Good Design: Automated Tear Film Analyzer (Oculus Keratograph)
Activities:
The Oculus Keratograph is used to assess tear film quality and stability non-invasively. During the test, the patient simply looks into the device, which automatically records tear film break-up time, tear meniscus height, and other parameters. The process is quick often under a minute per eye and requires no physical contact, dyes, or strips. This allows clinicians to efficiently screen for dry eye and related conditions with minimal patient preparation or discomfort
Environment:
This analyzer is used in standard ophthalmology exam rooms. Its compact design fits easily into busy clinics and does not require a dedicated space. The procedure is quiet, clean, and non-disruptive, seamlessly integrating into the existing clinical workflow. Because the test is non-invasive, there’s no need for special lighting or sterile precautions beyond routine standard
Interactions:
Patient interaction is straightforward and comfortable.
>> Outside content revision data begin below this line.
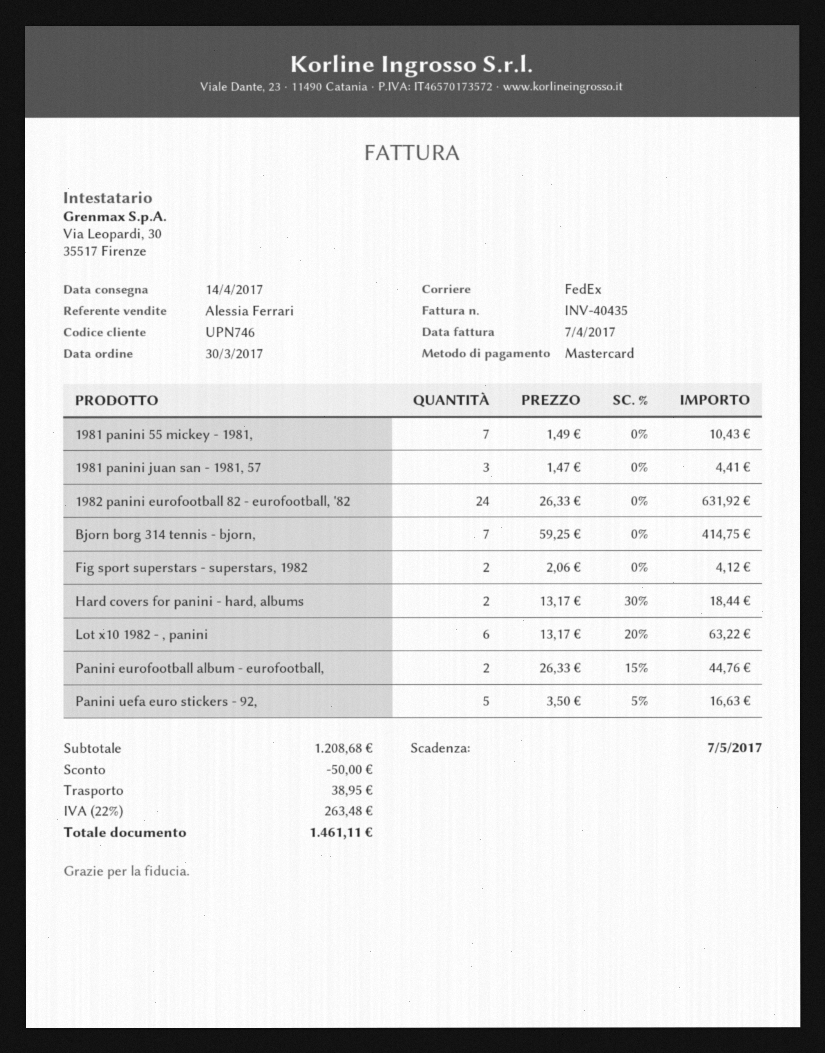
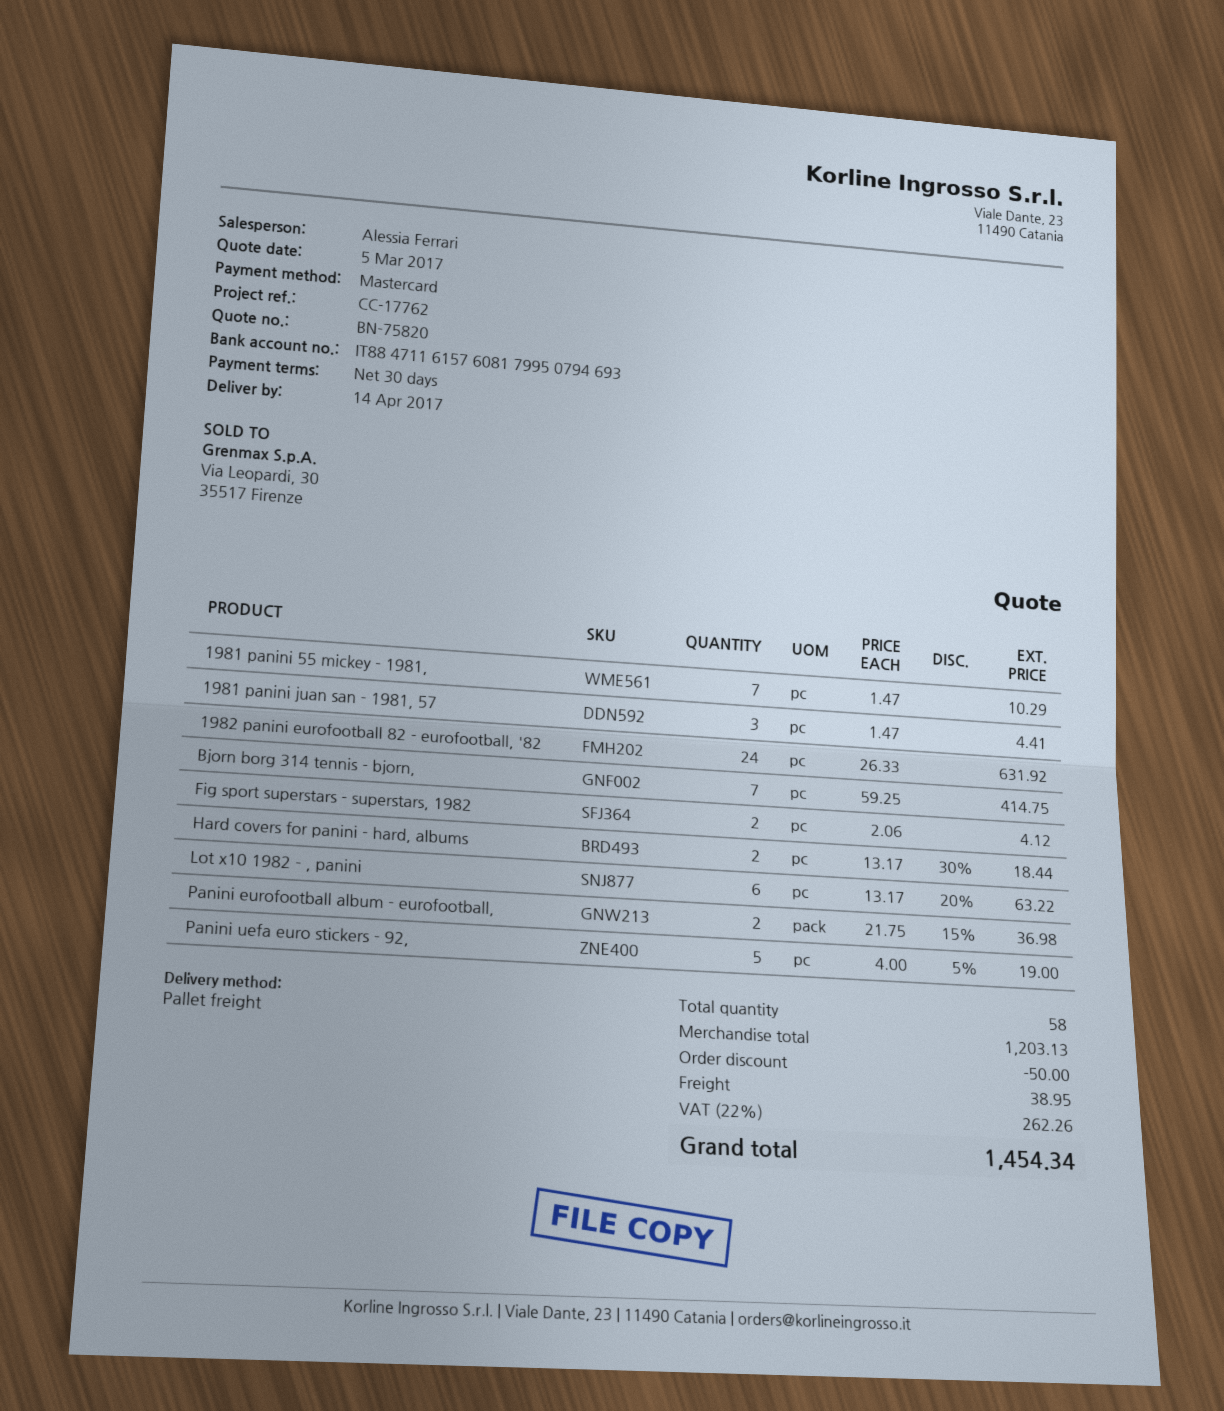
shipping method: FedEx -> pallet freight
1981 panini 55 mickey - 1981,: 7 x 1.49 = 10.43 -> 7 x 1.47 = 10.29
Panini eurofootball album - eurofootball,: 2 x 26.33 - 15% = 44.76 -> 2 x 21.75 - 15% = 36.98
Panini uefa euro stickers - 92,: 5 x 3.50 - 5% = 16.63 -> 5 x 4.00 - 5% = 19.00
subtotal: 1208.68 -> 1203.13
tax: 22% = 263.48 -> 22% = 262.26
total: 1461.11 -> 1454.34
The clinician instructs the patient to look at a target inside the machine, and the device does the rest capturing high-resolution images and videos of the tear film and ocular surface. The software provides immediate, easy to understand visual feedback, which clinicians can use to educate patients about their eye health. This not only improves patient understanding but also builds trust and engagement during the consultation
Objects:
The main object is the Oculus Keratograph, a multi-functional device combining a corneal topographer, keratometer, and high-definition camera. The device uses specialized LED illumination and infrared imaging to analyze the tear film, meibomian glands, and ocular redness. No disposable materials or invasive tools are required.
Users:
This analyzer works well for everyone. Clinicians get clear, objective results that help them diagnose and plan treatment. Patients like it because it’s fast, painless, and doesn’t involve anything touching their eyes.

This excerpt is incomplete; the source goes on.